La difesa del lavoratore, pertanto, aveva sostenuto che non fossero individuabili delle specifiche responsabilità del direttore medico di presidio, in quanto le varie circostanze indicate nella contestazione avrebbero dovuto essere ricondotte ai responsabili preposti ai vari reparti – subordinati al medesimo direttore – e al personale addetto ai medesimi reparti. Il Giudice di Monza ha respinto le eccezioni del direttore medico, superandole con argomentazioni puntuali basate sul ruolo di supremazia ricoperto dal medesimo ricorrente e sulle conseguenti responsabilità derivanti dalle mansioni allo stesso assegnate.
Nel fondare la decisione, in particolare, il Tribunale ricorda preliminarmente che “quando la condotta contestata si sostanzia in un’omissione e, quindi, in un fatto negativo, compete al datore di lavoro comprovarne la relativa materialità ed al dipendente dimostrare che il mancato adempimento della prestazione sia dovuto a causa a sé non imputabile e non a scarsa diligenza (cfr., ex multis, Cass. 249387/2015)”.
Ebbene, facendo applicazione di tale principio, verificata la mancata adozione delle misure organizzative di sicurezza dettate per contrastare l’emergenza epidemiologica, il Tribunale ha ritenuto che di tale mancanza fosse responsabile il direttore medico preposto al presidio ospedaliero atteso il ruolo apicale dallo stesso rivestito e le relative prerogative risultanti dalla normativa, con particolare riferimento all’art. 4 comma 9 del d.lgs. 502/1992 che individua nel Direttore Medico di Presidio il dirigente della struttura ospedaliera responsabile delle funzioni igienico-organizzative chiamato ad assicurare il collegamento funzionale delle attività ospedaliere con quelle territoriali, la qualità dell’assistenza, i rapporti con il pubblico, la programmazione dell’approvvigionamento e del razionale impiego del personale, la definizione di standard qualitativi e di modelli organizzativi interni e di coordinamento con le risorse assegnate.
Alla luce delle competenze manageriali, programmatorie ed organizzative finalizzate all’efficace funzionamento del presidio, pertanto, il direttore medico, anche in quanto gerarchicamente sovraordinato ai sanitari responsabili dei vari reparti, è stato ritenuto responsabile delle omissioni riscontrate.

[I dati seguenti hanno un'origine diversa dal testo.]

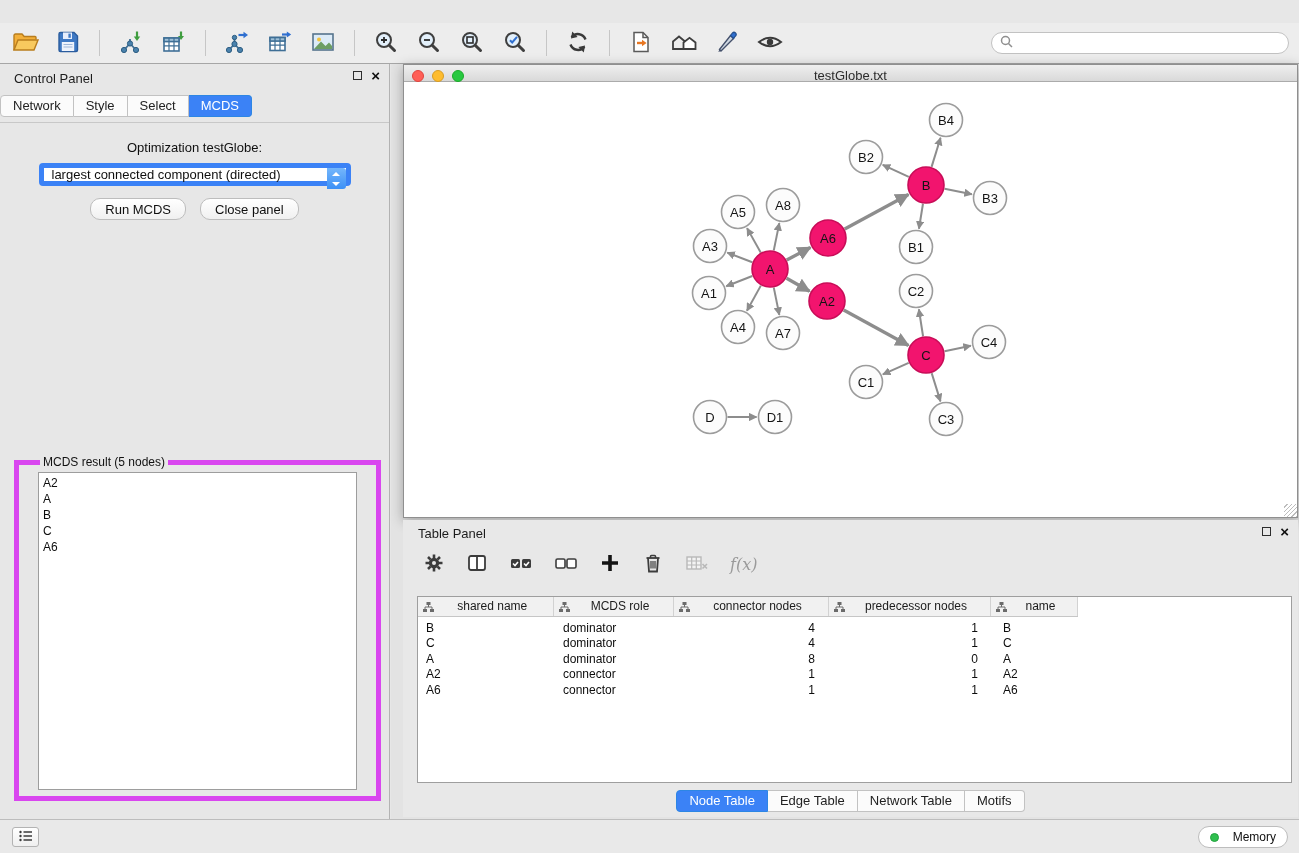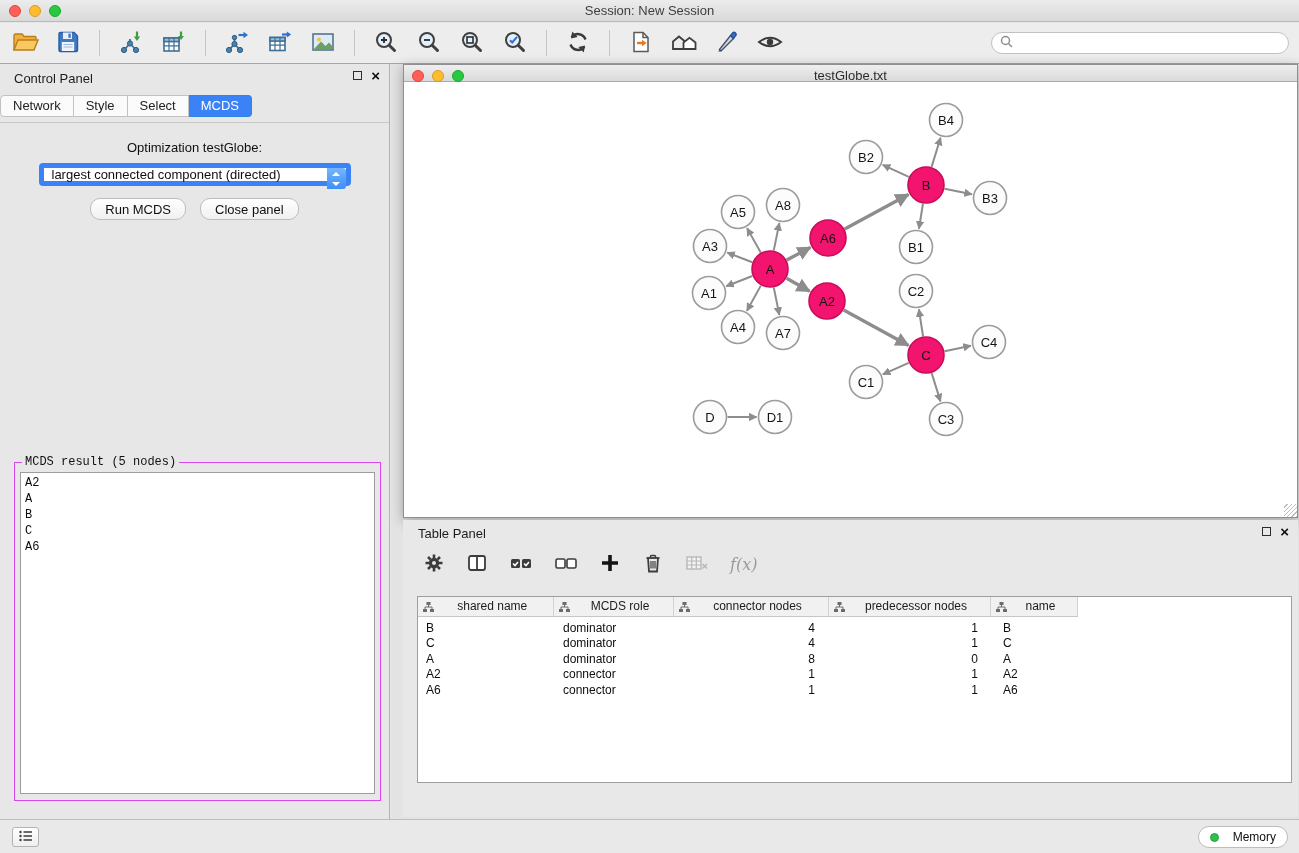--- a/index.html
+++ b/index.html
@@ -115,14 +115,6 @@
 
 <div class="app">
 
-  <div class="titlebar">
-    <div class="traffic">
-      <span class="light red"></span>
-      <span class="light yellow"></span>
-      <span class="light green"></span>
-    </div>
-    <div class="title-text">Session: New Session</div>
-  </div>
 
   <div class="toolbar">
     <button class="tb-btn">

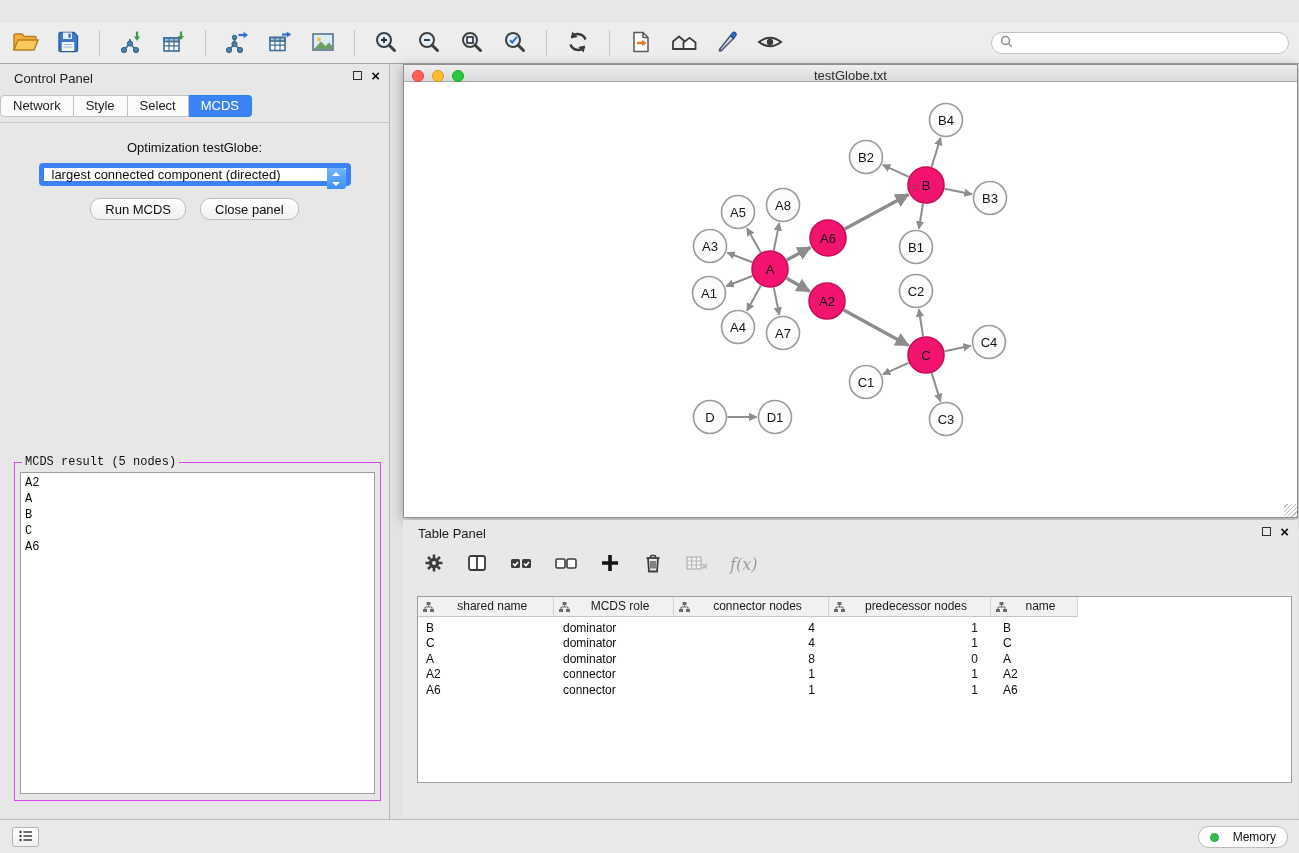--- a/index.html
+++ b/index.html
@@ -58,7 +58,7 @@
   .mac-btn { height:22px; padding:0 14px; font-size:13px; background:linear-gradient(#ffffff,#f0f0f0);
     border:1px solid #bdbdbd; border-radius:10px; color:#0f0f0f; cursor:pointer; font-family:inherit; }
   .result-fieldset { position:absolute; left:14px; right:8px; top:391px; bottom:18px;
-    border:1px solid #d946ef; padding:3px 5px 6px;font-family:Liberation Mono, monospace; }
+    border:5px solid #d946ef; padding:3px 19px 6px; }
   .result-fieldset legend { font-size:12px; color:#111; padding:0 3px; margin-left:2px; }
   .mcds-list { width:100%; height:100%; background:#fff; border:1px solid #9d9d9d;
     overflow:auto; font-size:12px; padding:2px 4px; }

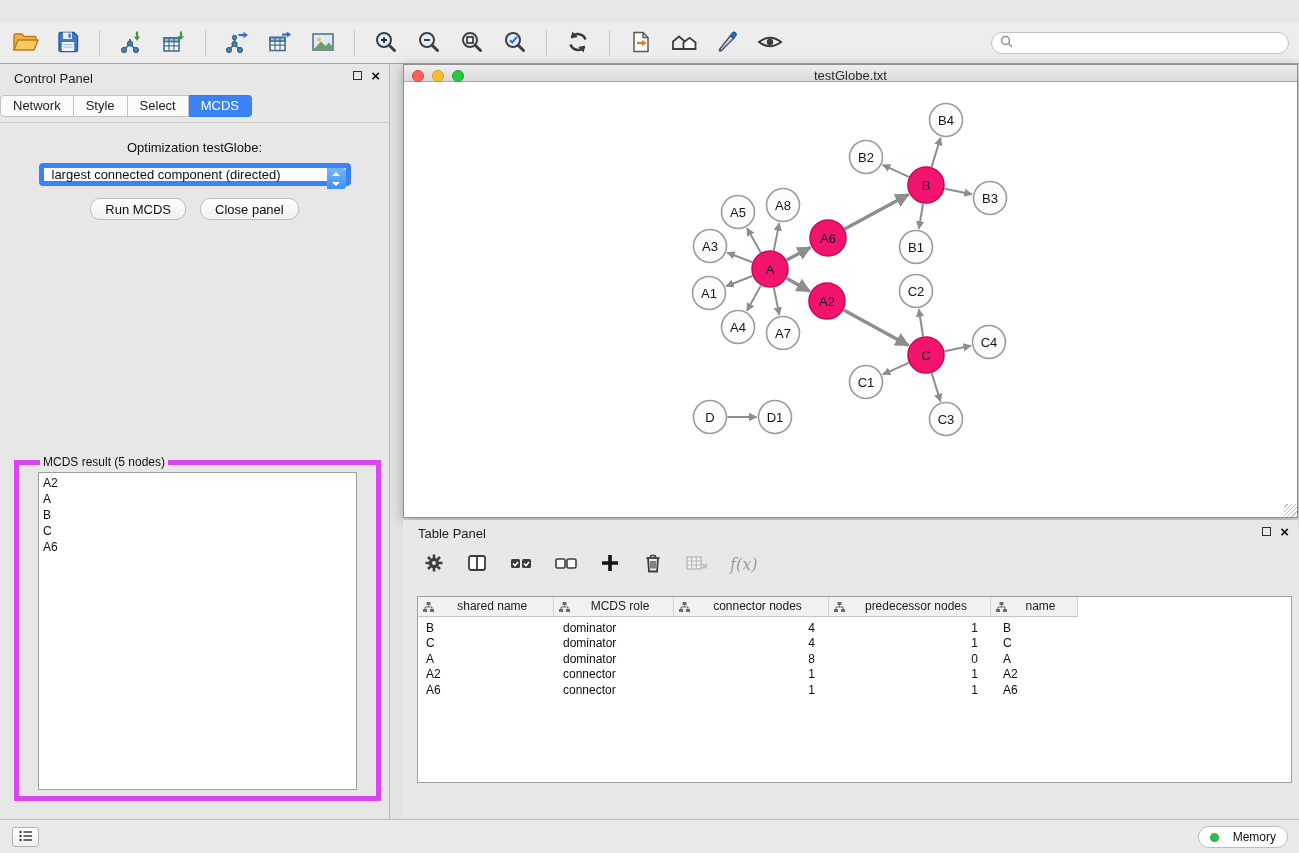--- a/index.html
+++ b/index.html
@@ -562,6 +562,12 @@
             </tbody>
         </table>
       </div>
+      <div class="tp-tabs" id="tp-tabs">
+          <button class="seg active">Node Table</button>
+          <button class="seg">Edge Table</button>
+          <button class="seg">Network Table</button>
+          <button class="seg">Motifs</button>
+        </div>
     </div>
   </div>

La sentenza si pone in continuità con l’orientamento giurisprudenziale che, individuando nei dirigenti apicali i soggetti responsabili dell’andamento di una azienda o di un ente, pone in capo a medesimi dirigenti la responsabilità per le violazioni determinate dall’omesso esercizio delle loro prerogative di direzione e di controllo. In tali casi, come correttamente affermato dal Tribunale di Milano in una precedente pronuncia riferita a un licenziamento di un direttore generale di una azienda privata, non si configura una responsabilità oggettiva connessa al ruolo del manager, bensì la violazione di specifici obblighi connessi al rapporto di lavoro e relativi ai poteri e doveri in concreto affidati al lavoratore, con particolare riferimento al dovere di vigilanza (cfr. Tribunale di Milano, sentenza 20 novembre 2014).

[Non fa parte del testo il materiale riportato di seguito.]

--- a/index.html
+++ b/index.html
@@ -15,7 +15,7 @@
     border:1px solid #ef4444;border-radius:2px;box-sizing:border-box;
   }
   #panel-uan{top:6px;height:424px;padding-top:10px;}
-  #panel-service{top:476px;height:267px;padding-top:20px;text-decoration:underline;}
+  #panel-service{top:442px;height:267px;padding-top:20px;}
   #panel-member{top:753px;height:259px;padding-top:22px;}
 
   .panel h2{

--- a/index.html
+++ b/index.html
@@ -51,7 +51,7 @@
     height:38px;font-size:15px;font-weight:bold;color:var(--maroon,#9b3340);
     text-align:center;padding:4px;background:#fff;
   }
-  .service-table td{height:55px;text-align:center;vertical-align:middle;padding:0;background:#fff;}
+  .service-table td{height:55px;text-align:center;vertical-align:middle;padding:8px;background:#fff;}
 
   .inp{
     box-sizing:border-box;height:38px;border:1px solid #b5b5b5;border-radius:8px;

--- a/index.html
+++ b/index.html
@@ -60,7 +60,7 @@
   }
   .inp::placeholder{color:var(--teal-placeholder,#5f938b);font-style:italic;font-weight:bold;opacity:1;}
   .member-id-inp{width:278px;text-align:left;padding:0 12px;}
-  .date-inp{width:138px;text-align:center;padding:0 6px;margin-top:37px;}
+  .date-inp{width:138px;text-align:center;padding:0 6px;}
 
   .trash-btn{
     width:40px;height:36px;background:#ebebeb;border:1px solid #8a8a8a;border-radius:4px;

In conclusione, sono pienamente condivisibili le conclusioni a cui è giunta la sentenza in commento laddove afferma con forza il principio secondo cui il dirigente apicale risponde direttamente delle violazioni riscontrate dal datore di lavoro nella struttura dallo stesso diretta, in quanto determinate dalla negligenza nello svolgimento delle mansioni di direzione e controllo assegnate a chi riveste un ruolo apicale ed è, pertanto, responsabile, dell’andamento complessivo della struttura allo stesso affidata.